Insights into Correlation among Surface‐Structure‐Activity of Cobalt‐Derived Pre‐Catalyst for Oxygen Evolution Reaction

Rational design of unique pre‐catalysts for highly active catalysts toward catalyzing the oxygen evolution reaction (OER) is a great challenge. Herein, a Co‐derived pre‐catalyst that allows gradual exposure of CoOOH that acts as the active center for OER catalysis is obtained by both phosphate ion surface functionalization and Mo inner doping. The obtained catalyst reveals an excellent OER activity with a low overpotential of 265 mV at a current density of 10 mA cm−2 and good durability in alkaline electrolyte, which is comparable to the majority of Co‐based OER catalysts. Specifically, the surface functionalization produces lots of Co‐PO4 species with oxygen vacancies which can trigger the surface self‐reconstruction of pre‐catalyst for a favorable OER reaction.
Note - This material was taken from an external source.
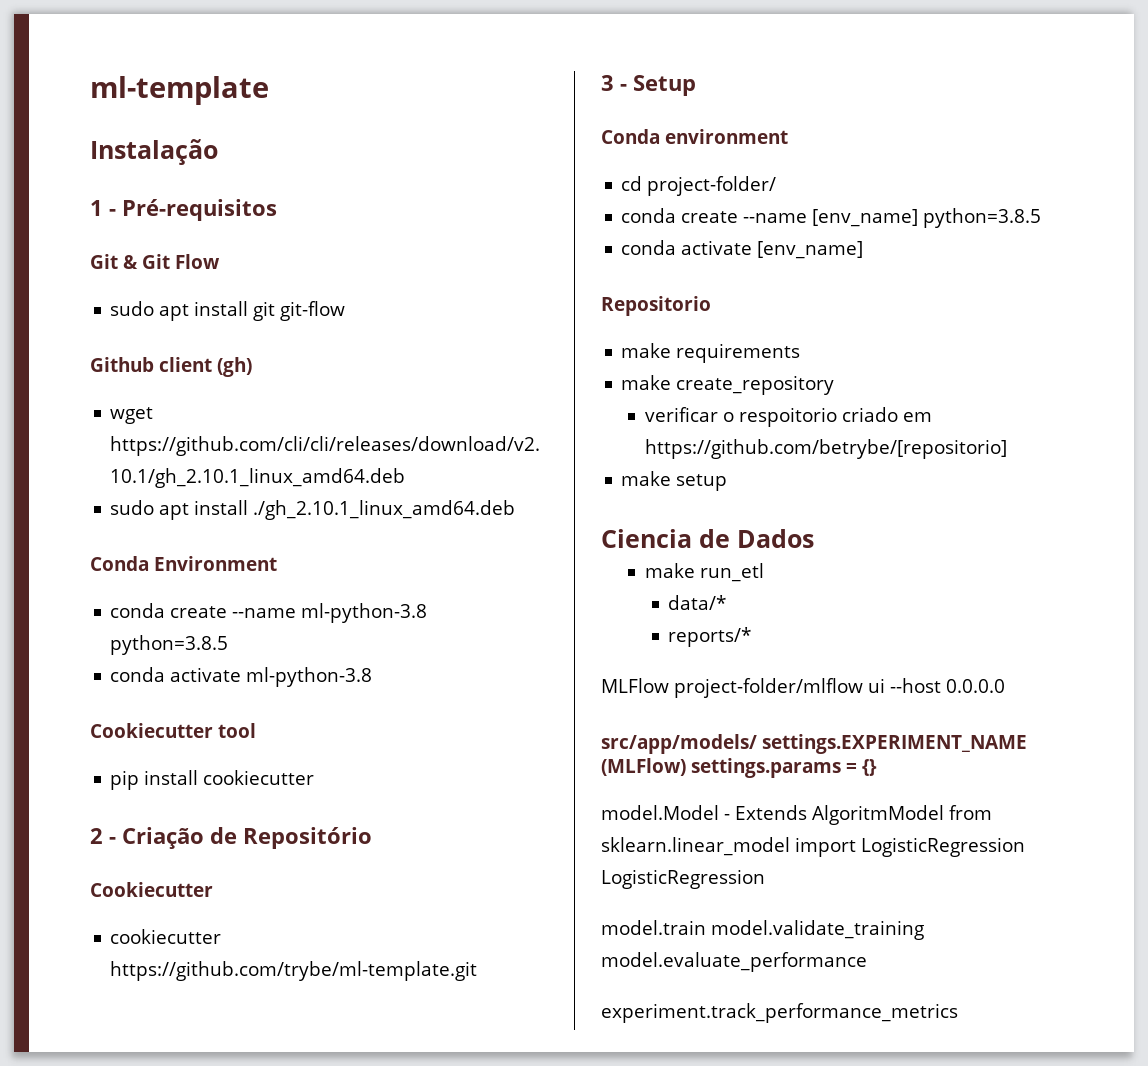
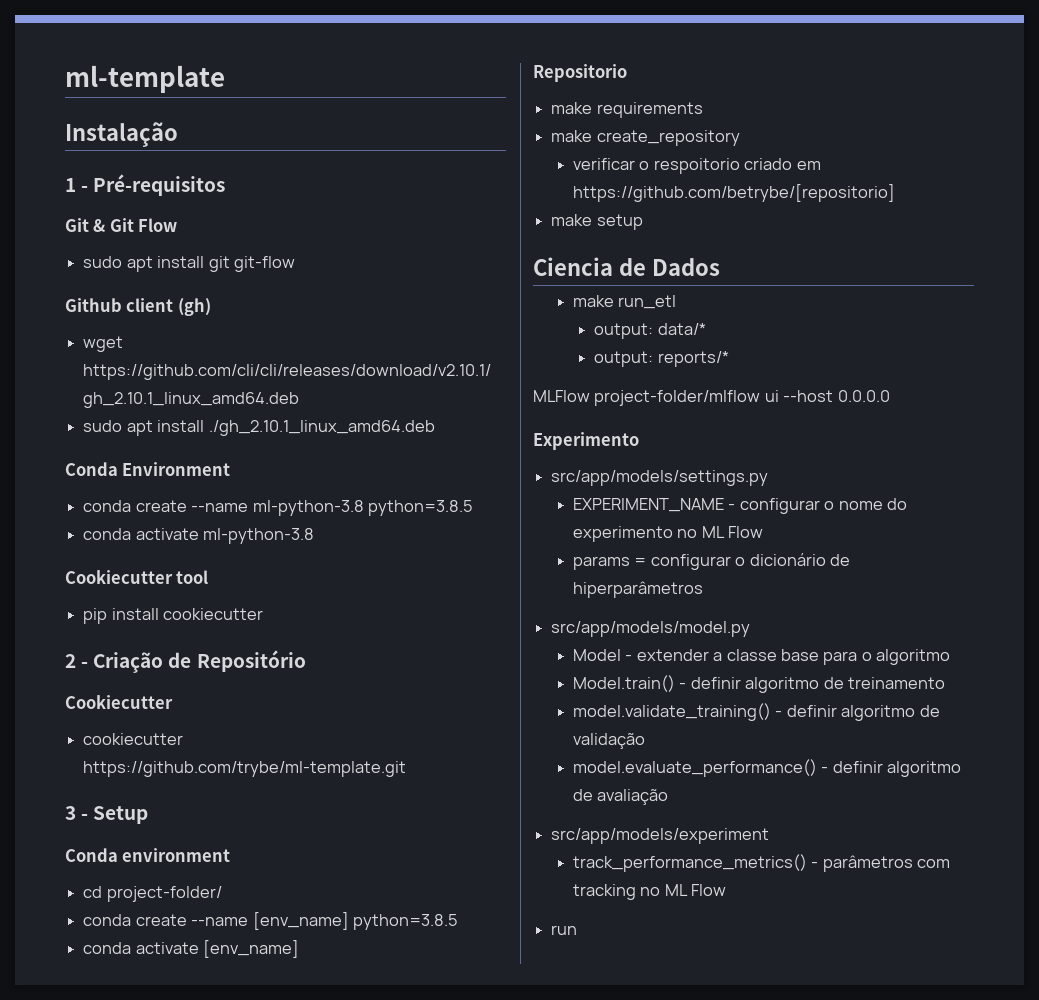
(764, 572) none -> [594,323,654,339] output:
(727, 602) none -> [594,351,654,367] output:
[601,734,1027,754] [601,758,877,778] [601,805,992,825] [601,837,1025,857] [601,869,765,889] [601,920,924,940] [601,952,867,972] [601,1003,958,1023] src/app/models/ settings.EXPERIMENT_NAME (MLFlow) settings.params = {} // model.Model - Extends AlgoritmModel from sklearn.linear_model import LogisticRegression LogisticRegression // model.train model.validate_training model.evaluate_performance // experiment.track_performance_metrics -> [533,432,639,450] [551,470,769,486] [572,498,907,514] [572,526,764,542] [572,553,850,570] [572,581,703,598] [551,621,751,637] [572,649,951,665] [572,675,945,693] [572,703,940,721] [572,733,645,749] [572,759,962,777] [572,789,669,805] [551,828,770,844] [572,854,951,872] [572,884,727,900] [551,925,578,935] Experimento // src/app/models/settings.py // EXPERIMENT_NAME - configurar o nome do experimento no ML Flow // params = configurar o dicionário de hiperparâmetros // src/app/models/model.py // Model - extender a classe base para o algoritmo // Model.train() - definir algoritmo de treinamento // model.validate_training() - definir algoritmo de validação // model.evaluate_performance() - definir algoritmo de avaliação // src/app/models/experiment // track_performance_metrics() - parâmetros com tracking no ML Flow // run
Density functional theory calculations reveal that the Mo doping optimizes adsorption‐free energy of *OOH formation and thus accelerates intrinsic electrocatalytic activity. Expanding on these explorations, a series of transition metal oxide pre‐catalysts are obtained using this general design strategy. The work offers a fundamental understanding toward the correlation among surface‐structure‐activity for the pre‐catalyst design. Unravelling the intrinsic mechanism, especially what the “true” catalyst for the oxygen evolution reaction (OER) is, is still highly challenging. Herein, a Co‐based pre‐catalyst is designed that enables rational control over exposure of true active CoOOH centers by in situ self‐reconstruction to deliver excellent electrocatalytic performance, representing one of the state‐of‐the‐art OER catalysts.